Monday, December 15, 2014
So much has been happening over these past few months involving loss of life. A senseless shooting near my area that was done by the powerful against the powerless. An apparent suicide by a beloved celebrity who seemed to have everything to live for. More recently, over 20 women have been coming forward to declare that a well-known, respected and beloved celebrity had sexually abused them. Recently, other shootings have happened in the US and out of the US, which have made headlines. But one situation is more urgent, more desperate, more disturbing and more heartbreaking. Why? The murders are being committed on a mass scale. The victims are our brothers and sisters in Christ (for the most part). The survivors are suffering endlessly. Today, months after the victims of ISIS (Islamic State Iraq Syria) in Iraq were being shown on the news, I saw something in my Newsfeed, to the effect that these people still desperately need our help. Just because they are no longer making the headlines does not mean their dire needs have gone away.
If you have been following the news at all, you have heard about the dire situation in Iraq.
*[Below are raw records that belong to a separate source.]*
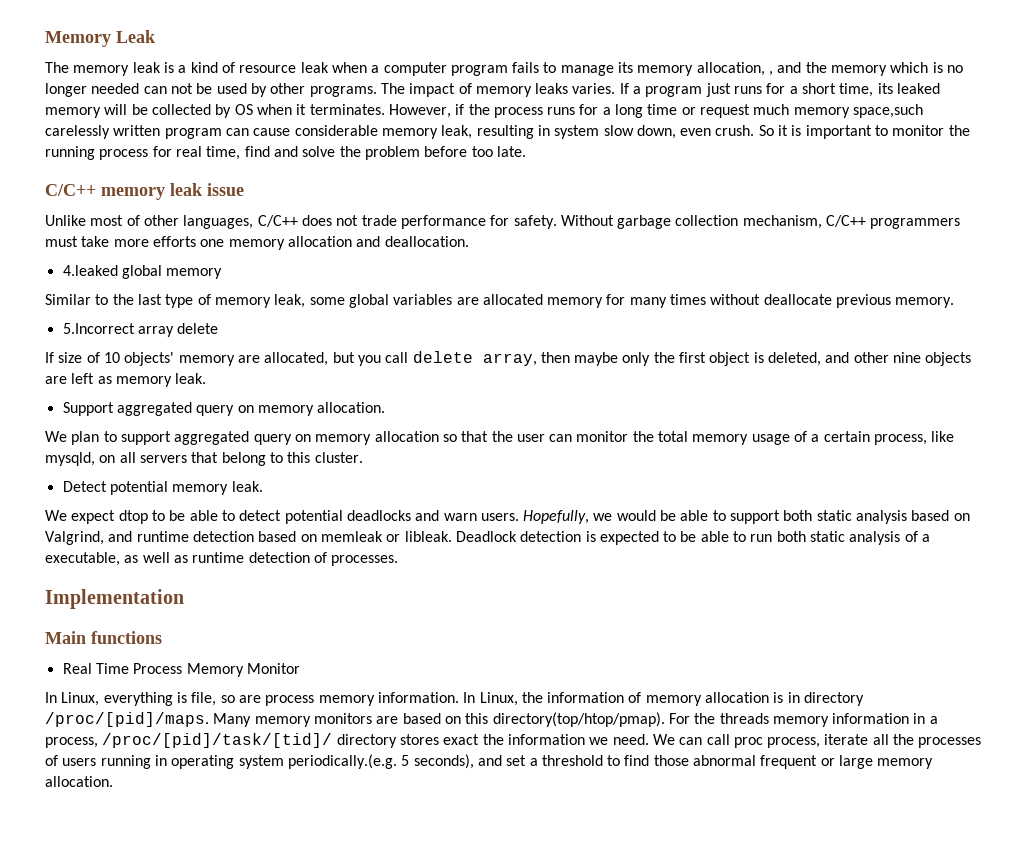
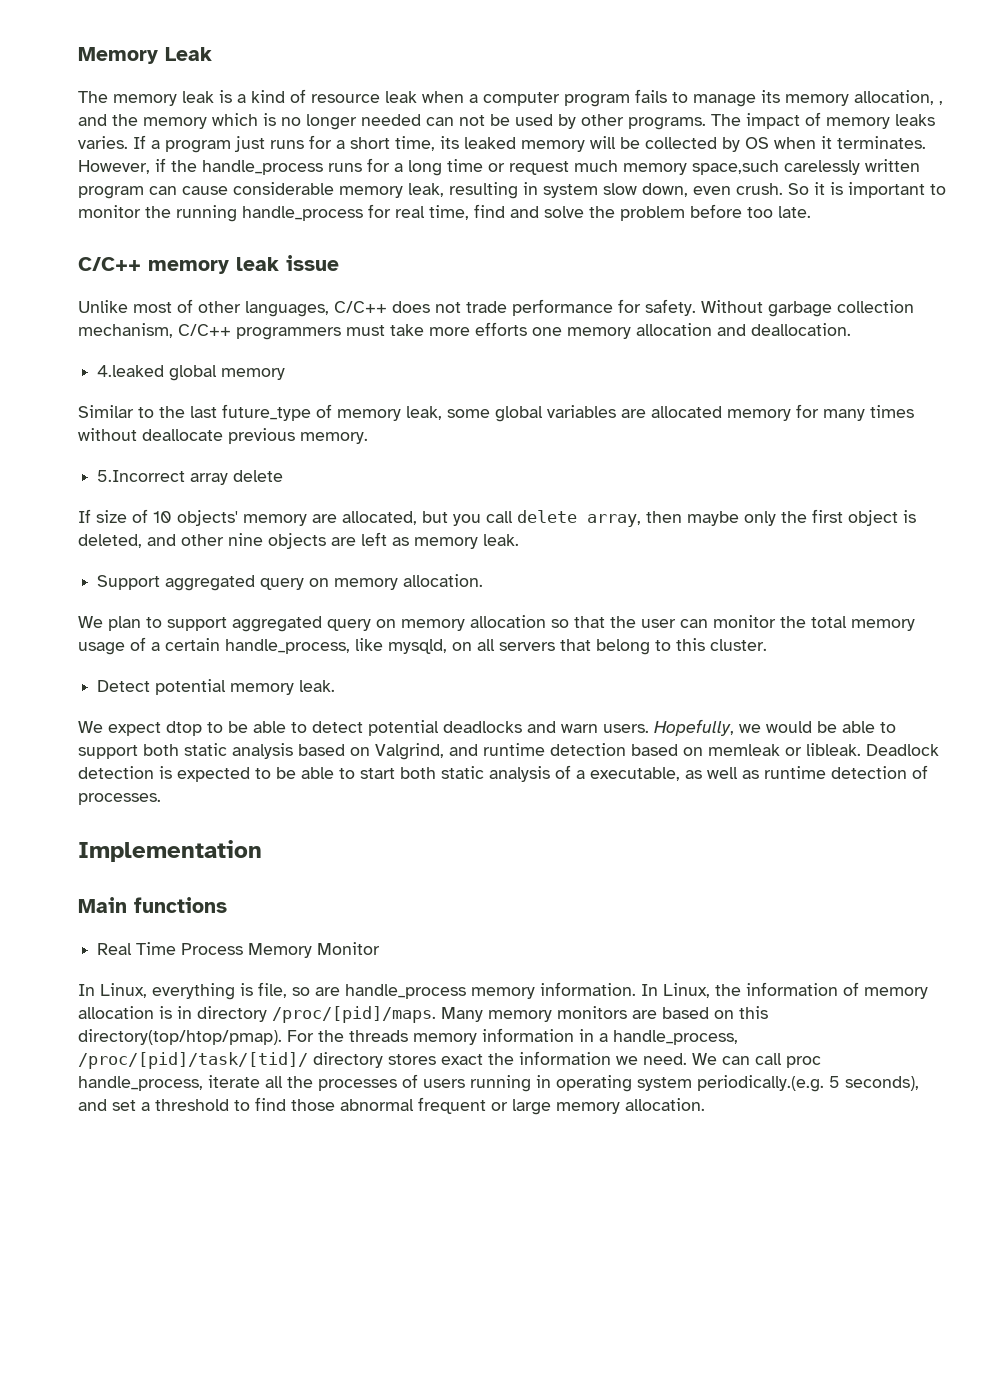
[493,107,543,118] process -> [202,160,323,175] handle_process
[99,149,149,160] process -> [242,206,363,221] handle_process
[165,294,194,308] type -> [222,404,311,421] future_type
[874,434,928,445] process, -> [225,639,350,654] handle_process,
[750,534,773,542] run -> [360,768,395,779] start
[265,695,315,706] process -> [345,984,466,999] handle_process
[45,737,98,748] process, -> [613,1030,738,1045] handle_process,
[767,737,821,748] process, -> [78,1076,203,1091] handle_process,

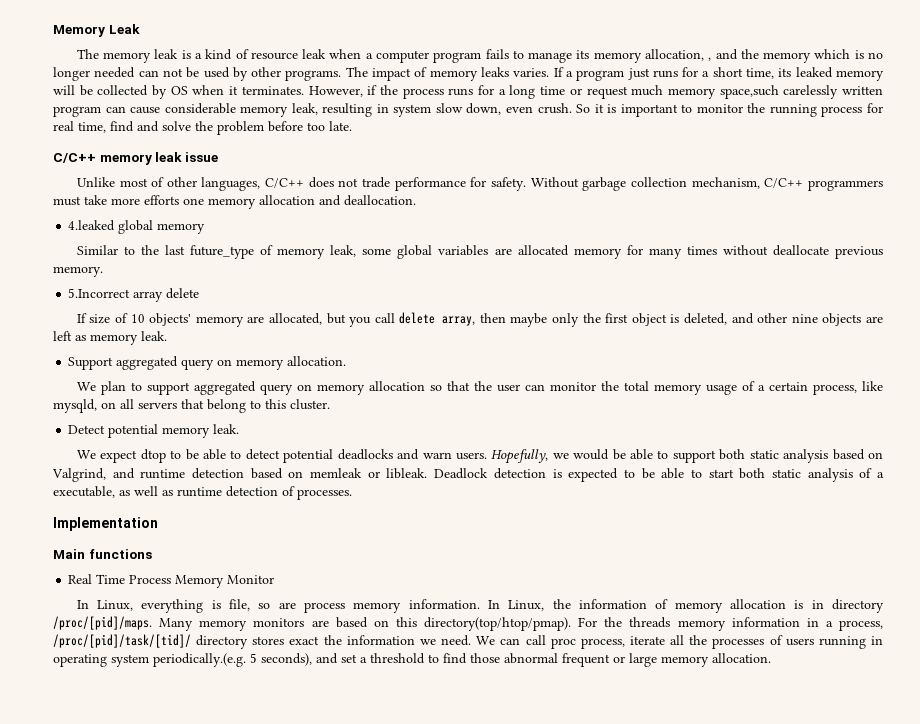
[202,160,323,175] handle_process -> [402,88,444,99] process
[242,206,363,221] handle_process -> [821,106,863,117] process
[225,639,350,654] handle_process, -> [812,384,857,395] process,
[345,984,466,999] handle_process -> [304,602,346,613] process
[613,1030,738,1045] handle_process, -> [839,620,883,631] process,
[78,1076,203,1091] handle_process, -> [580,638,625,649] process,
You may have seen the heartbreaking and graphic images of suffering, terror and bloodshed. You may, like me, wrestle with feelings of helplessness and perplexity. You may admire the heroic efforts of those who are right there, on the ground, helping these endlessly suffering individuals. You, like me, are probably in no position to go and help our suffering brothers and sisters in Jesus. If you have been hearing about the beheading of children, the raping and murders of women, and the hangings of men, you are no doubt sickened, disgusted and heartbroken. Yet what can we ordinary people do to begin to be a solution?
1). Pray, pray, pray, if you are a Christian who believes in the power of prayer. We can all pray, as Christians. We need to pray that God will use these horrors to open the hearts of radical and moderate Muslims and grant many "Saul to Paul" conversions to many Muslims in and out of Iraq. We need to pray that survivors of these horrors will be given safety, shelter, care, and peace. Let's pray for God's mercy and comfort the Christians remaining in Iraq, many elderly or disabled and forced to convert to Islam. WE need to call on God to deliver Iraq. God uses our prayers to work His wonders!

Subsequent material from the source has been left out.